◆ **Prompt**: Reproduce verbatim, line by line, everything from the line containing "If you ever" to the last line of the listing below; add nothing.

——

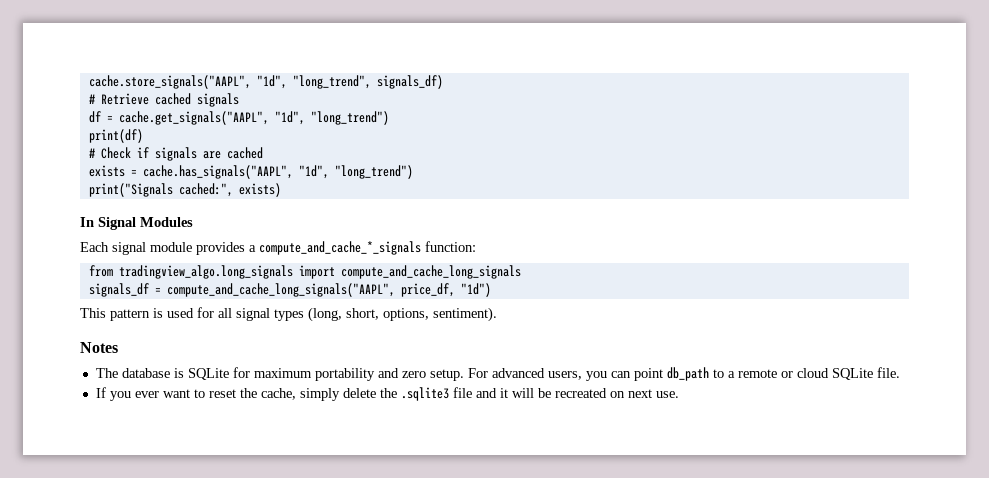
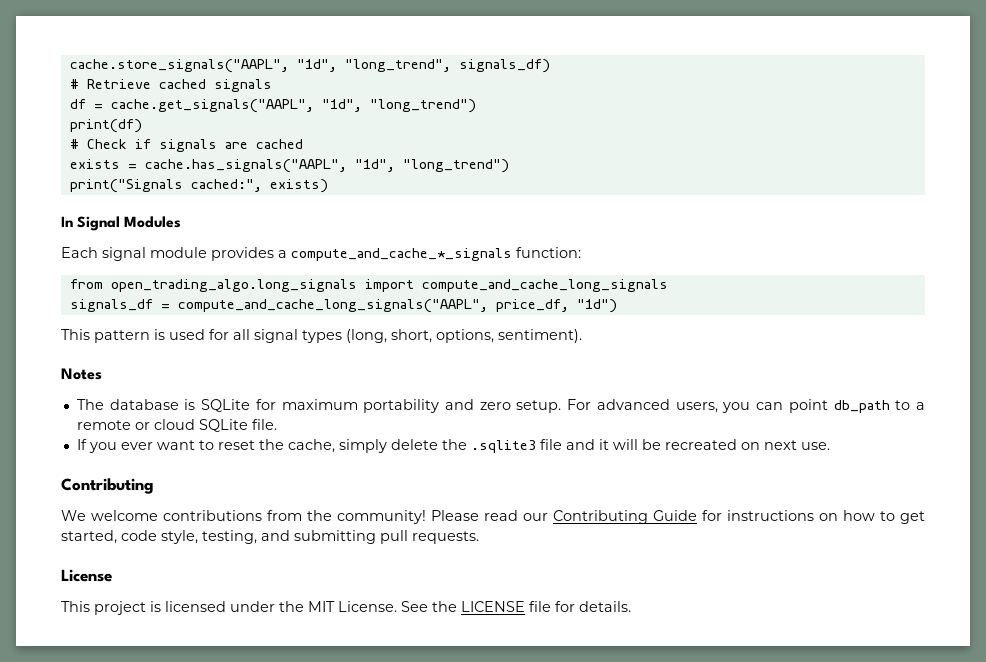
- from tradingview_algo.long_signals import compute_and_cache_long_signals
+ from open_trading_algo.long_signals import compute_and_cache_long_signals
  If you ever want to reset the cache, simply delete the .sqlite3 file and it will be recreated on next use.
+ Contributing
+ We welcome contributions from the community! Please read our Contributing Guide for instructions on how to get started, code style, testing, and submitting pull requests.
+ License
+ This project is licensed under the MIT License. See the LICENSE file for details.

——

◆ **Solution to this task**:
  If you ever want to reset the cache, simply delete the .sqlite3 file and it will be recreated on next use.
+ Contributing
+ We welcome contributions from the community! Please read our Contributing Guide for instructions on how to get started, code style, testing, and submitting pull requests.
+ License
+ This project is licensed under the MIT License. See the LICENSE file for details.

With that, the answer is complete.